### Exercise prompt
Could you return every line of the records below that contains the word "House"?

[Opening Source data section]

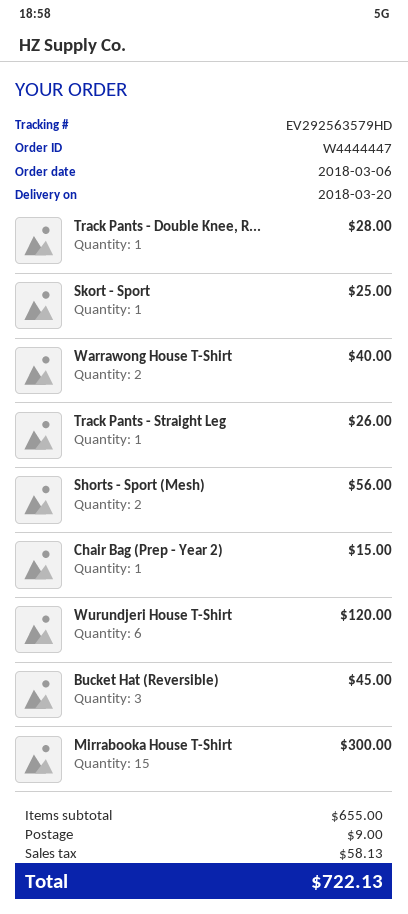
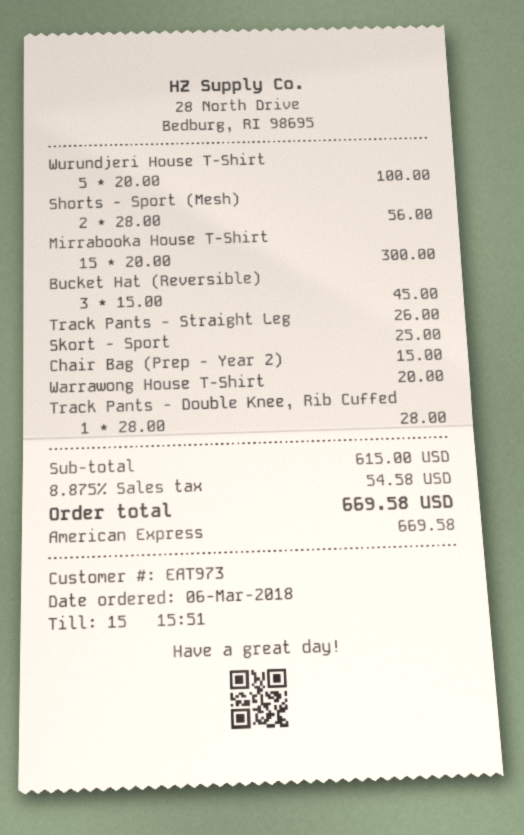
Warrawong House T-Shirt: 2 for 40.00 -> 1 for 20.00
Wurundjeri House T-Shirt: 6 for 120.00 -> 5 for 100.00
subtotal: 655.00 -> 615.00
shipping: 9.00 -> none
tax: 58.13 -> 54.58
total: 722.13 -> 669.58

[Closing Source data section]
[Opening Source data section]

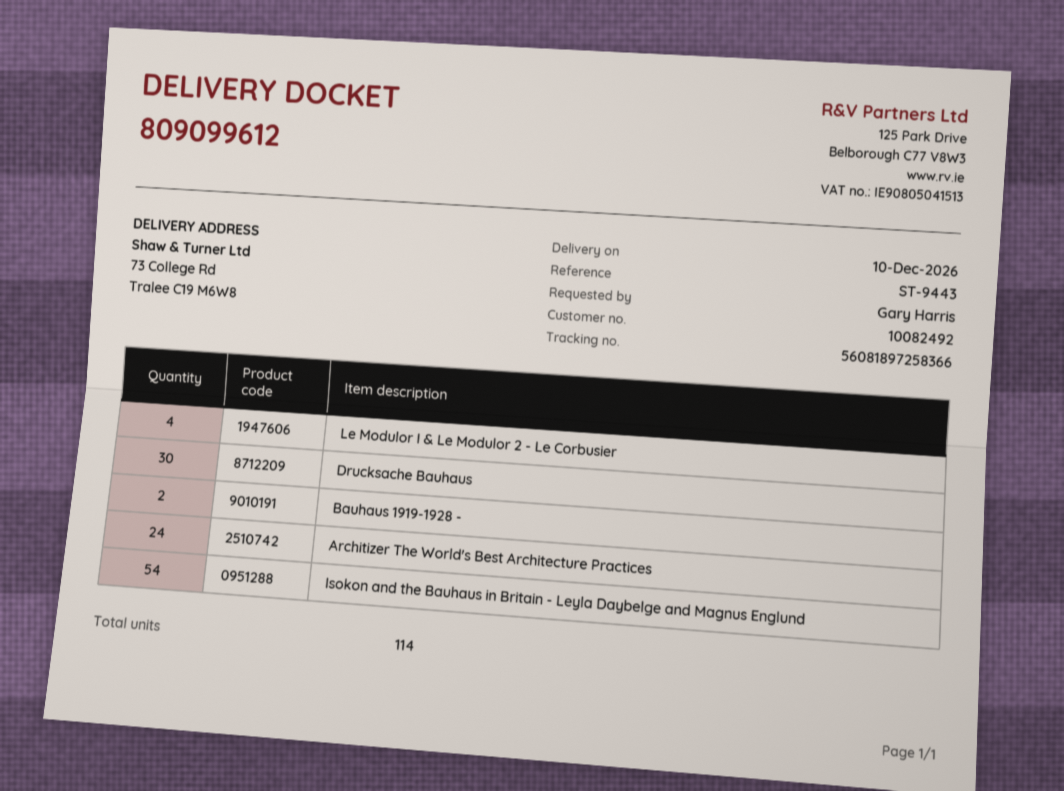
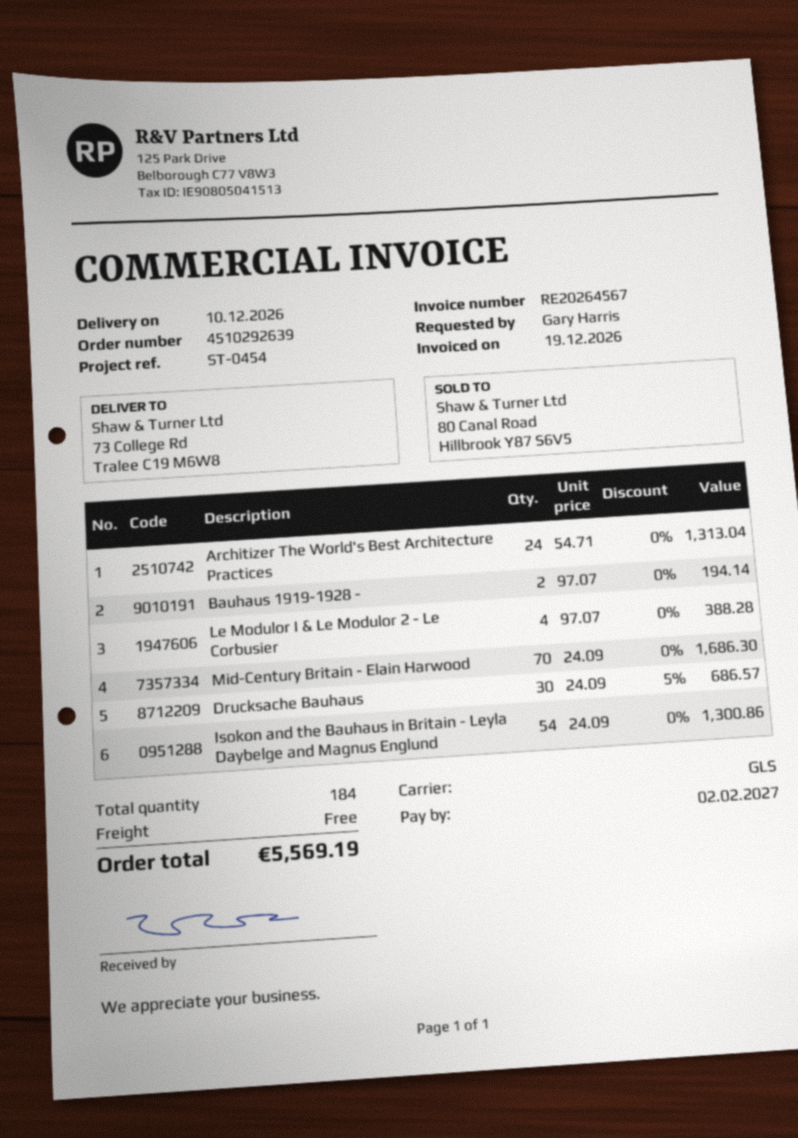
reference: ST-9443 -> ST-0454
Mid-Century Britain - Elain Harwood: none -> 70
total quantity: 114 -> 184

[Closing Source data section]

### Written response
Warrawong House T-Shirt: 2 for 40.00 -> 1 for 20.00
Wurundjeri House T-Shirt: 6 for 120.00 -> 5 for 100.00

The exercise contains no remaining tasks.